‘Potential to tamper evidence’: Delhi High Court rejects bail to Satyendar Jain

Jain will continue to remain in custody, as proceedings against him under the PMLA continue.

FORMER Delhi cabinet minister Satyendar Kumar Jain was denied bail by the Delhi High Court on today in the money laundering case against him being probed by Enforcement Directorate (ED). While ordering so, the high court refrained from interfering with the proceedings against Jain in the Prevention of Money Laundering Act (PMLA) Special Court for allegedly amassing assets disproportionate to his earnings.

Denying the bail application, a single-judge bench of Justice Dinesh Kumar Sharma of the high court observed that Jain is an influential person and has the potential to tamper with the evidence “as indicated by his conduct during the custody. However, this court has examined the entire facts objectively in accordance with the law without being influenced by the position of the petitioner.

It was observed that Jain had failed to satisfy the ‘twin-test’ under the PMLA of proving that there are reasonable grounds to believe that he is not guilty and would not commit any offence, if released on bail.

Justice Sharma had reserved his judgment on March 22 after almost a month of hearing arguments by the Additional Solicitor General of India S.V. Raju for the ED and Senior Advocate N. Hariharan for Jain.

The high court also observed that the companies through which Jain allegedly laundered money are controlled and managed by Jain, either directly or indirectly. The “constant changing shareholding patterns (sic)” of the companies under scrutiny indicate that Jain or his family control the affairs of these companies, according to the court.

The evidence on record speaks volumes, Justice Sharma noted in his judgment, “but has not been discussed or examined in detail so as to not cause prejudice to the petitioner.”

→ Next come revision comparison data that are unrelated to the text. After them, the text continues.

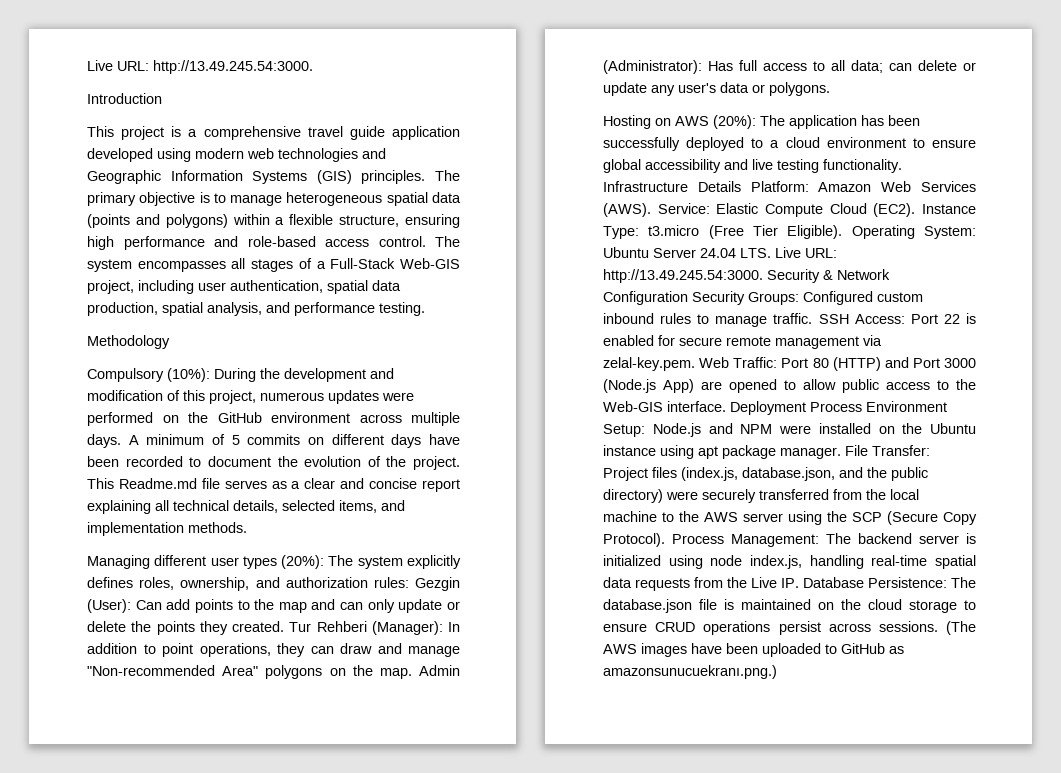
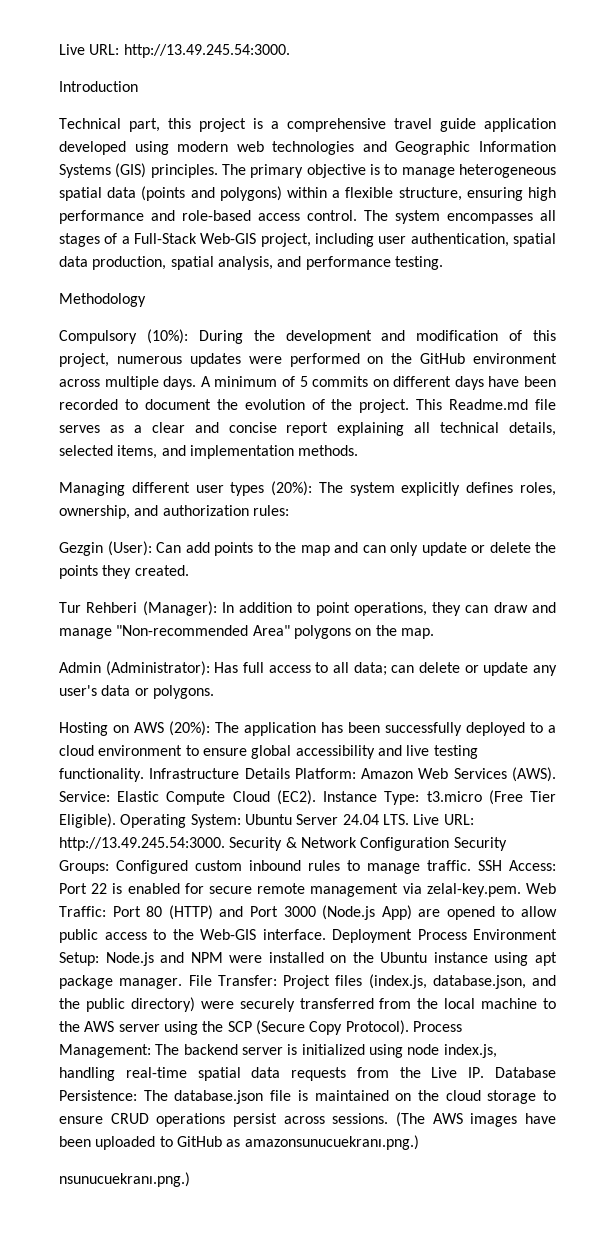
- This project is a comprehensive travel guide application developed using modern web technologies and Geographic Information Systems (GIS) principles.
+ Technical part, this project is a comprehensive travel guide application developed using modern web technologies and Geographic Information Systems (GIS) principles.
- The system explicitly defines roles, ownership, and authorization rules: Gezgin (User):
+ The system explicitly defines roles, ownership, and authorization rules:
+ Gezgin (User):
- Can add points to the map and can only update or delete the points they created. Tur Rehberi (Manager):
+ Can add points to the map and can only update or delete the points they created.
+ Tur Rehberi (Manager):
- In addition to point operations, they can draw and manage "Non-recommended Area" polygons on the map. Admin (Administrator):
+ In addition to point operations, they can draw and manage "Non-recommended Area" polygons on the map.
+ Admin (Administrator):
+ nsunucuekranı.png.)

Twin test for bail under PMLA

Based on the material placed on the record by the ED, the high court concluded that Jain cannot be held to have cleared the twin conditions laid down under Section 45 of the PMLA (offences to be cognisable and non-bailable) for the granting of bail by a court.

As per the ‘twin test’ under Section 45, an accused can only be released on bail or on their own bond if the following two conditions are satisfied:

“(i) The public prosecutor has been given an opportunity to oppose the application for such release; and

(ii) Where the public prosecutor opposes the application, the court is satisfied that there are reasonable grounds for believing that he is not guilty of such offence and that he is not likely to commit any offence while on bail.”

On Section 45 of the PMLA, it was held that the use of the phrase ‘reasonable grounds’ means “something more” than ‘prima facie’, implying that a grant of bail by a court must be satisfied on “reasonable grounds” that the accused is not guilty of the offence.

The court being sought bail from has to arrive at a conclusion on whether the facts and circumstances are sufficient in themselves to justify satisfaction that the accused is not guilty of the offence, it was observed. Though the court while determining the issue of bail cannot go into meticulous examination of the facts, nor it can examine probative value of the witnesses.

In a case of money laundering, only “broad probabilities” have to be seen by the bail granting court, it was observed, noting previous judgments on bail jurisprudence. If the accused is able to demonstrate that there are broad probabilities that they are not guilty of the offence under Section 3 (offence of money-laundering) of the PMLA, then they have a right to be released on bail, the high court concluded.

While perusing Section 45, the court makes an error of interpretation by stating that the limitations on bail under this provision are in addition to those stipulated in the Code or Criminal Procedure (CrPC). Section 45 declares at the outset that the limitations contained therein are “[n]otwithstanding anything contained” in the CrPC.

Bail denied, twice

Jain has been in custody since May 30, 2022, when he was arrested by the ED based on a first information report filed by the Central Bureau of Investigation (CBI) in 2017.

Jain is accused of having laundered money through five companies allegedly linked to him and his family. Following this case, the ED had provisionally attached immovable properties worth ₹4.81 crore belonging to these companies, namely Akinchan Developers Pvt Ltd., Indo Metal Impex Pvt. Ltd., Paryas Infosolutions Pvt Ltd., Manglayatan Projects Pvt Ltd., and JJ Ideal Estate Pvt Ltd.

Jain was refused bail on November 17 last year by special judge Vikas Dhull. Dhull had replaced special judge Gitanjali Goel, who had been previously hearing the case against Jain, on September 23 at the ED’s request.

Goel had reprimanded the ED while hearing the bail application of Jain, asking why the agency had gone beyond the existing case registered by the CBI.

Jain had then moved the Delhi High Court against the transfer of the judge, but his application was rejected on October 1.

The high court on Thursday held that it found no illegality or perversity in Dhull’s order rejecting Jain’s bail application. “The order rejecting the bail applications is well-reasoned based on material on record,” Justice Sharma said.

Jain is currently lodged in Tihar Jail in Delhi. Proceedings against Jain and two of his alleged accomplices, Ankush Jain and Vaibhav Jain, will continue.